TASK ITEM: Copy each line of the data below exactly, leaving out pictures.

Code change snippets:
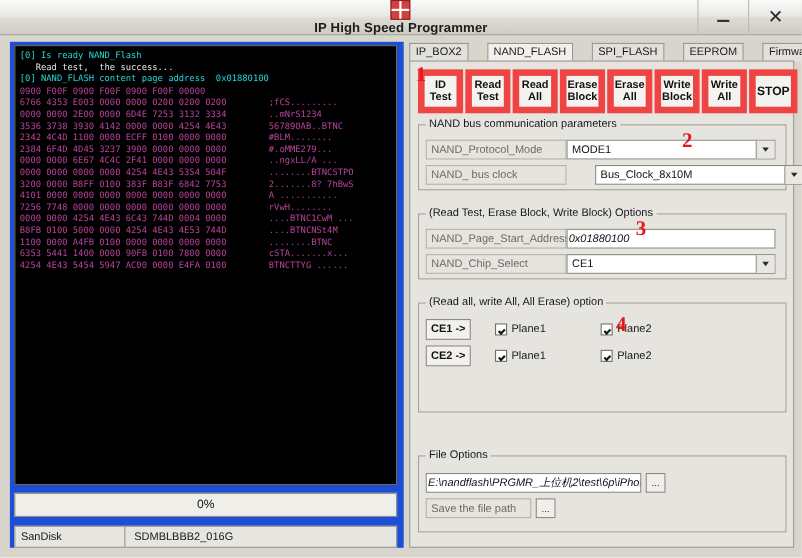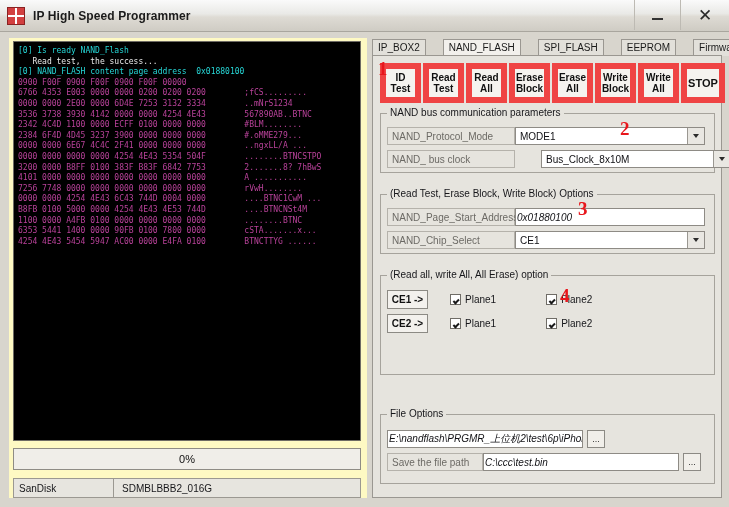--- a/index.html
+++ b/index.html
@@ -21,20 +21,21 @@
   
   .titlebar {
     position: absolute;
     left: 0; top: 0;
     width: 729px;
     height: 31px;
     background: linear-gradient(to bottom, #fafafa 0%, #e9e9e6 45%, #dedbd4 55%, #cfccc4 100%);
     border-bottom: 1px solid #a9a69e;
     display: flex;
     align-items: center;
+    flex-direction: column;
   }
   .tb-icon {
     width: 18px; height: 18px;
     margin-left: 7px;
     margin-right: 8px;
     background: #d24040;
     border: 1px solid #8a2222;
     position: relative;
     box-sizing: border-box;
     flex: none;
@@ -73,21 +74,21 @@
   }
   .tb-btn.close { width: 48px; font-size: 17px; }
   .tb-min span { display: block; width: 11px; height: 2px; background: #333; margin-top: 8px; }
 
   
   .left-panel {
     position: absolute;
     left: 9px; top: 38px;
     width: 358px;
     height: 460px;
-    background: #fef9c3;
+    background: #1d4ed8;
   }
   .console {
     position: absolute;
     left: 4px; top: 3px;
     width: 348px;
     height: 400px;
     background: #000000;
     border: 1px solid #6e6b64;
     box-sizing: border-box;
     overflow: hidden;
@@ -512,21 +513,20 @@
       <div class="group" style="left:7px; top:358px; width:335px; height:70px;">
         <div class="glabel">File Options</div>
 
         <div class="field-row" style="left:6px; top:15px;">
           <div class="textbox" style="width:196px; overflow:hidden; white-space:nowrap;">E:\nandflash\PRGMR_上位机2\test\6p\iPhone6</div>
           <div class="file-btn" style="margin-left:4px;">...</div>
         </div>
 
         <div class="field-row" style="left:6px; top:38px;">
           <div class="field-label" style="width:96px;">Save the file path</div>
-          <div class="textbox" style="width:196px; overflow:hidden; white-space:nowrap;">C:\ccc\test.bin</div>
           <div class="file-btn" style="margin-left:4px;">...</div>
         </div>
       </div>
 
     </div>
   </div>
 
   <div class="annot" style="left:378px; top:58px;">1</div>
   <div class="annot" style="left:620px; top:118px;">2</div>
   <div class="annot" style="left:578px; top:198px;">3</div>

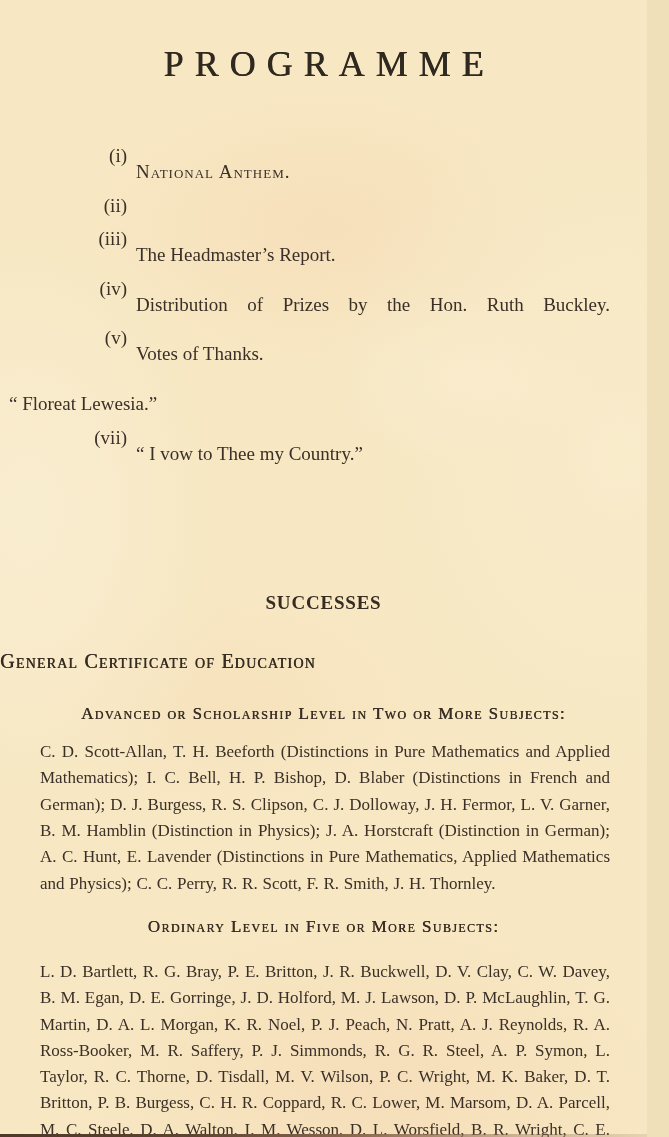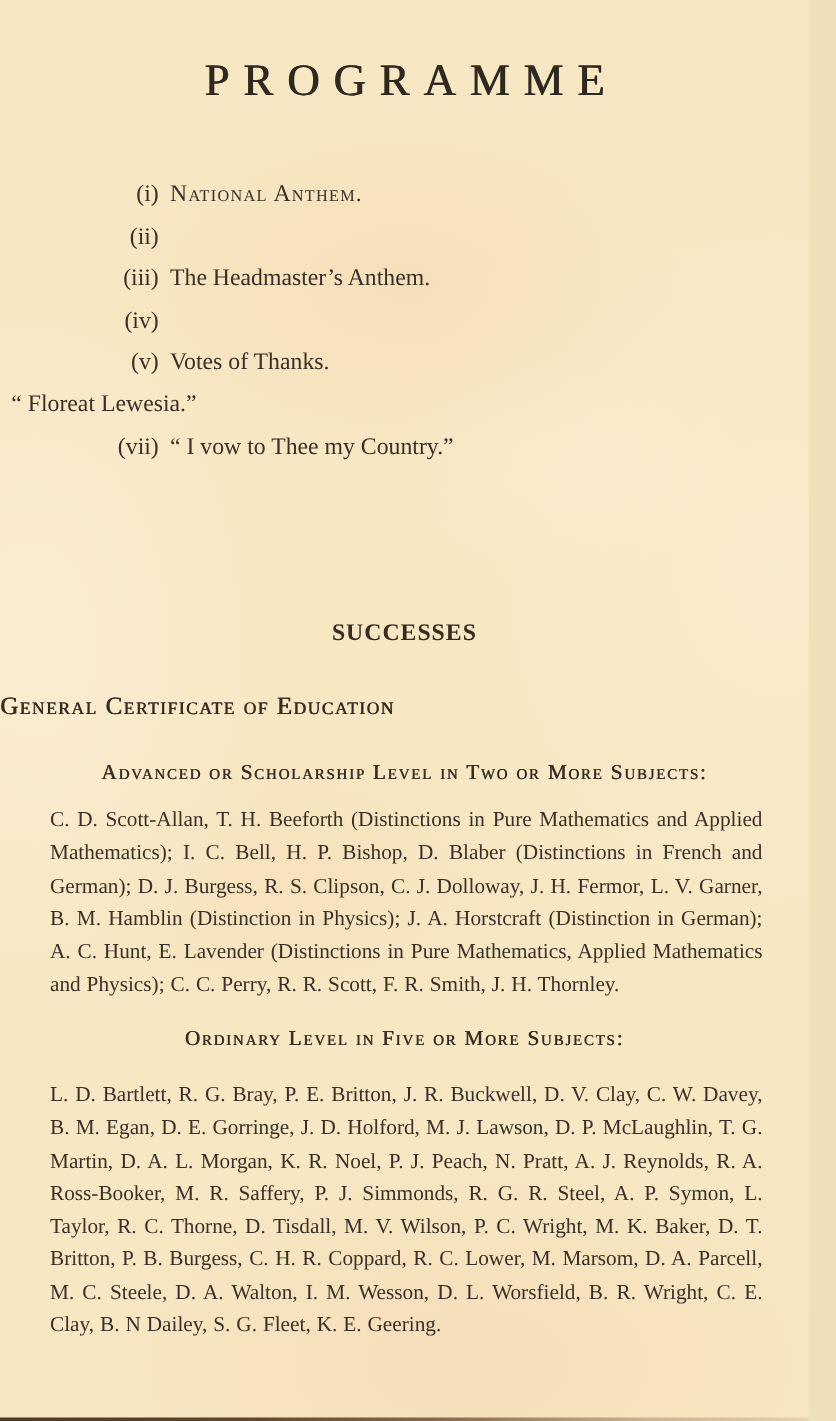--- a/index.html
+++ b/index.html
@@ -52,20 +52,21 @@
   }
   .prog-num {
     flex: none;
     width: 127px;
     text-align: right;
   }
   .prog-text {
     flex: 1;
     margin-left: 9px;
     padding-right: 37px;
+    margin-top: 16px;
   }
   .prog-item:nth-child(1) .prog-text {
     font-variant: small-caps;
     letter-spacing: 1px;
   }
   .prog-item:nth-child(4) .prog-text {
     text-align: justify;
     text-align-last: justify;
   }
   .successes-heading {
@@ -131,24 +132,25 @@
   <ol class="prog-list">
     <li class="prog-item">
       <span class="prog-num">(i)</span>
       <span class="prog-text">National Anthem.</span>
     </li>
     <li class="prog-item">
       <span class="prog-num">(ii)</span>
     </li>
     <li class="prog-item">
       <span class="prog-num">(iii)</span>
-      <span class="prog-text">The Headmaster’s Anthem.</span>
+      <span class="prog-text">The Headmaster’s Report.</span>
     </li>
     <li class="prog-item">
       <span class="prog-num">(iv)</span>
+      <span class="prog-text">Distribution of Prizes by the Hon. Ruth Buckley.</span>
     </li>
     <li class="prog-item">
       <span class="prog-num">(v)</span>
       <span class="prog-text">Votes of Thanks.</span>
     </li>
     <li class="prog-item">
       <span class="prog-text">“ Floreat Lewesia.”</span>
     </li>
     <li class="prog-item">
       <span class="prog-num">(vii)</span>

RESPONSE TO THE TASK:
--- a/index.html
+++ b/index.html
@@ -21,20 +21,21 @@
   
   .titlebar {
     position: absolute;
     left: 0; top: 0;
     width: 729px;
     height: 31px;
     background: linear-gradient(to bottom, #fafafa 0%, #e9e9e6 45%, #dedbd4 55%, #cfccc4 100%);
     border-bottom: 1px solid #a9a69e;
     display: flex;
     align-items: center;
+    flex-direction: column;
   }
   .tb-icon {
     width: 18px; height: 18px;
     margin-left: 7px;
     margin-right: 8px;
     background: #d24040;
     border: 1px solid #8a2222;
     position: relative;
     box-sizing: border-box;
     flex: none;
@@ -73,21 +74,21 @@
   }
   .tb-btn.close { width: 48px; font-size: 17px; }
   .tb-min span { display: block; width: 11px; height: 2px; background: #333; margin-top: 8px; }
 
   
   .left-panel {
     position: absolute;
     left: 9px; top: 38px;
     width: 358px;
     height: 460px;
-    background: #fef9c3;
+    background: #1d4ed8;
   }
   .console {
     position: absolute;
     left: 4px; top: 3px;
     width: 348px;
     height: 400px;
     background: #000000;
     border: 1px solid #6e6b64;
     box-sizing: border-box;
     overflow: hidden;
@@ -512,21 +513,20 @@
       <div class="group" style="left:7px; top:358px; width:335px; height:70px;">
         <div class="glabel">File Options</div>
 
         <div class="field-row" style="left:6px; top:15px;">
           <div class="textbox" style="width:196px; overflow:hidden; white-space:nowrap;">E:\nandflash\PRGMR_上位机2\test\6p\iPhone6</div>
           <div class="file-btn" style="margin-left:4px;">...</div>
         </div>
 
         <div class="field-row" style="left:6px; top:38px;">
           <div class="field-label" style="width:96px;">Save the file path</div>
-          <div class="textbox" style="width:196px; overflow:hidden; white-space:nowrap;">C:\ccc\test.bin</div>
           <div class="file-btn" style="margin-left:4px;">...</div>
         </div>
       </div>
 
     </div>
   </div>
 
   <div class="annot" style="left:378px; top:58px;">1</div>
   <div class="annot" style="left:620px; top:118px;">2</div>
   <div class="annot" style="left:578px; top:198px;">3</div>

--- a/index.html
+++ b/index.html
@@ -52,20 +52,21 @@
   }
   .prog-num {
     flex: none;
     width: 127px;
     text-align: right;
   }
   .prog-text {
     flex: 1;
     margin-left: 9px;
     padding-right: 37px;
+    margin-top: 16px;
   }
   .prog-item:nth-child(1) .prog-text {
     font-variant: small-caps;
     letter-spacing: 1px;
   }
   .prog-item:nth-child(4) .prog-text {
     text-align: justify;
     text-align-last: justify;
   }
   .successes-heading {
@@ -131,24 +132,25 @@
   <ol class="prog-list">
     <li class="prog-item">
       <span class="prog-num">(i)</span>
       <span class="prog-text">National Anthem.</span>
     </li>
     <li class="prog-item">
       <span class="prog-num">(ii)</span>
     </li>
     <li class="prog-item">
       <span class="prog-num">(iii)</span>
-      <span class="prog-text">The Headmaster’s Anthem.</span>
+      <span class="prog-text">The Headmaster’s Report.</span>
     </li>
     <li class="prog-item">
       <span class="prog-num">(iv)</span>
+      <span class="prog-text">Distribution of Prizes by the Hon. Ruth Buckley.</span>
     </li>
     <li class="prog-item">
       <span class="prog-num">(v)</span>
       <span class="prog-text">Votes of Thanks.</span>
     </li>
     <li class="prog-item">
       <span class="prog-text">“ Floreat Lewesia.”</span>
     </li>
     <li class="prog-item">
       <span class="prog-num">(vii)</span>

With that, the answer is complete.